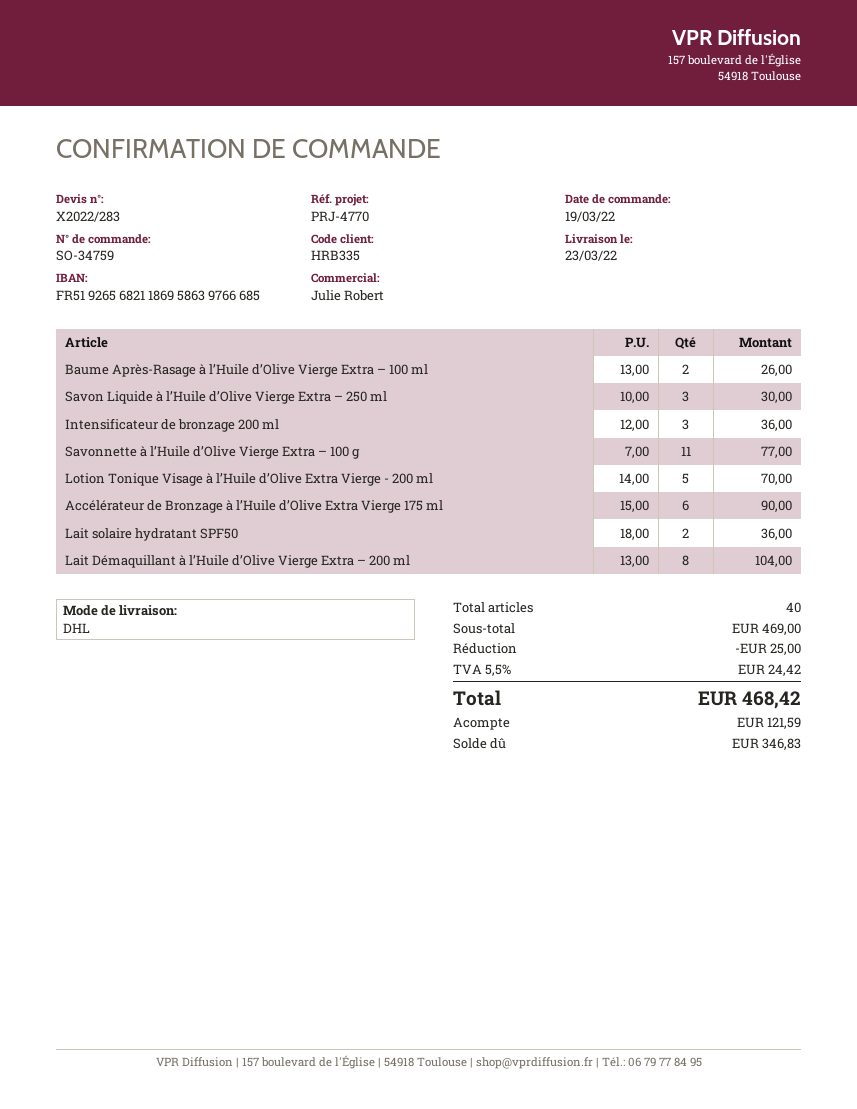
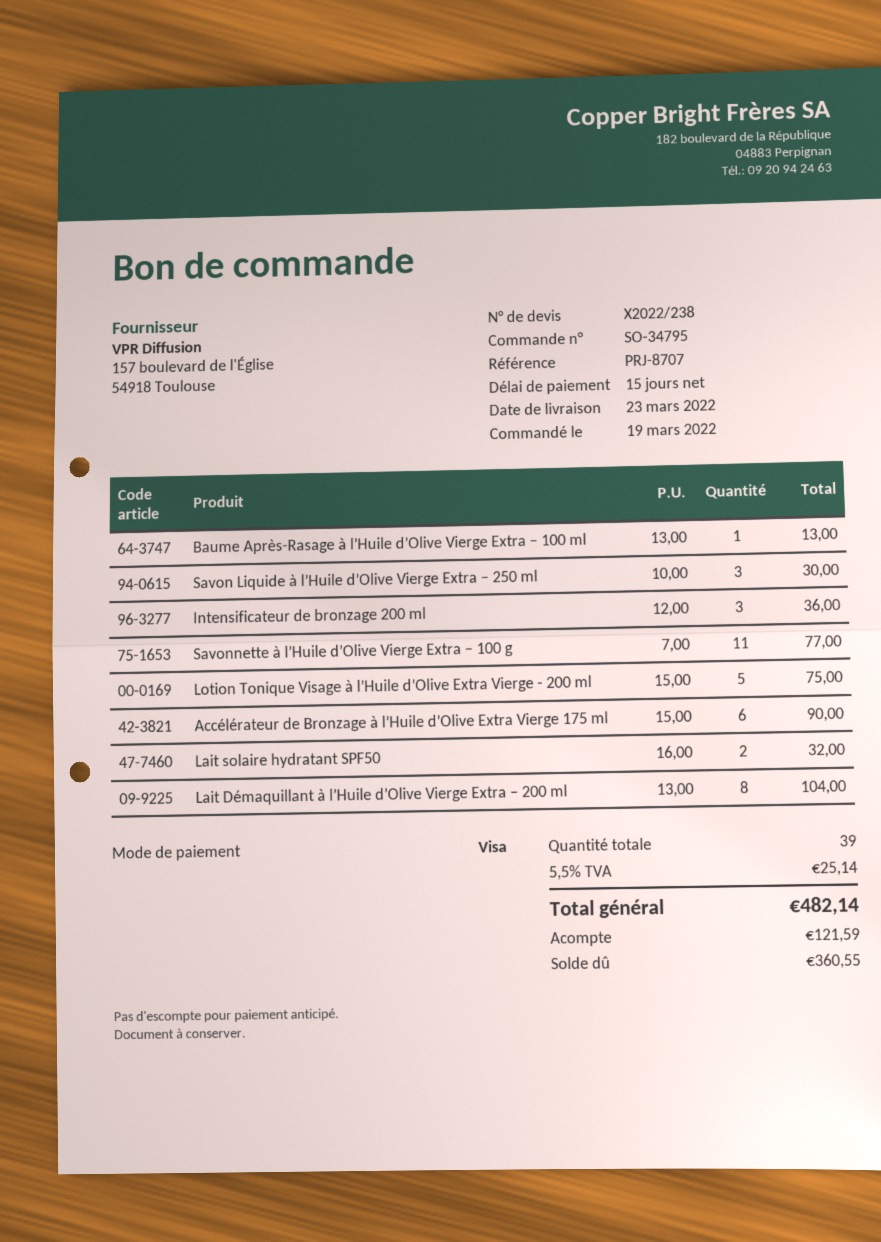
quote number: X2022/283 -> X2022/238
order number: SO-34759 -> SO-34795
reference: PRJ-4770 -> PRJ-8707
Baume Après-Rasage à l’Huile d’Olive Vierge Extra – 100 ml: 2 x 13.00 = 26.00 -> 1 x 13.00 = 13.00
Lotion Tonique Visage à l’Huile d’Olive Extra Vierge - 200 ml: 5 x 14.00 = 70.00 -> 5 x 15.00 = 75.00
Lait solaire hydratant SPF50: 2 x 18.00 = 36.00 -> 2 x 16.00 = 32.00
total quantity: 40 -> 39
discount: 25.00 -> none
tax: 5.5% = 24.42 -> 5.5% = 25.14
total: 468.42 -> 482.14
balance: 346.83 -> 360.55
...
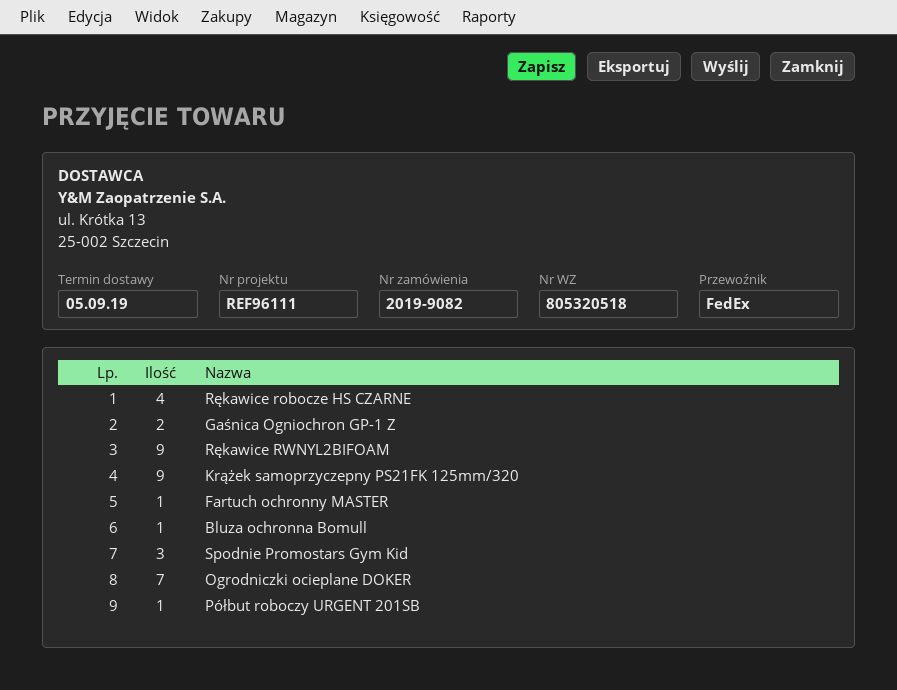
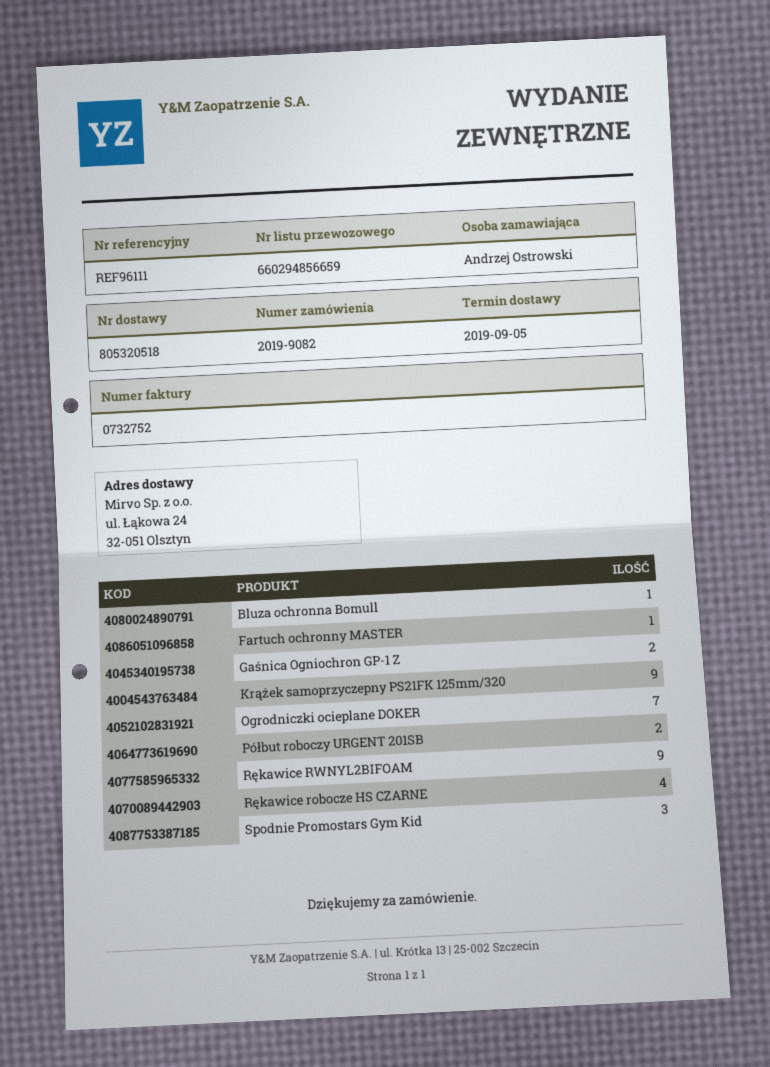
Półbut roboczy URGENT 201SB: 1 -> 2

PROBLEM DESCRIPTION: Keeping every character as it is, restate the lines above that run from the line with "tax: 5.5% = 24.42 -> 5.5% = 25.14" through the line with "balance: 346.83 -> 360.55", both included, and nothing else.

ANSWER TO THE PROBLEM:
tax: 5.5% = 24.42 -> 5.5% = 25.14
total: 468.42 -> 482.14
balance: 346.83 -> 360.55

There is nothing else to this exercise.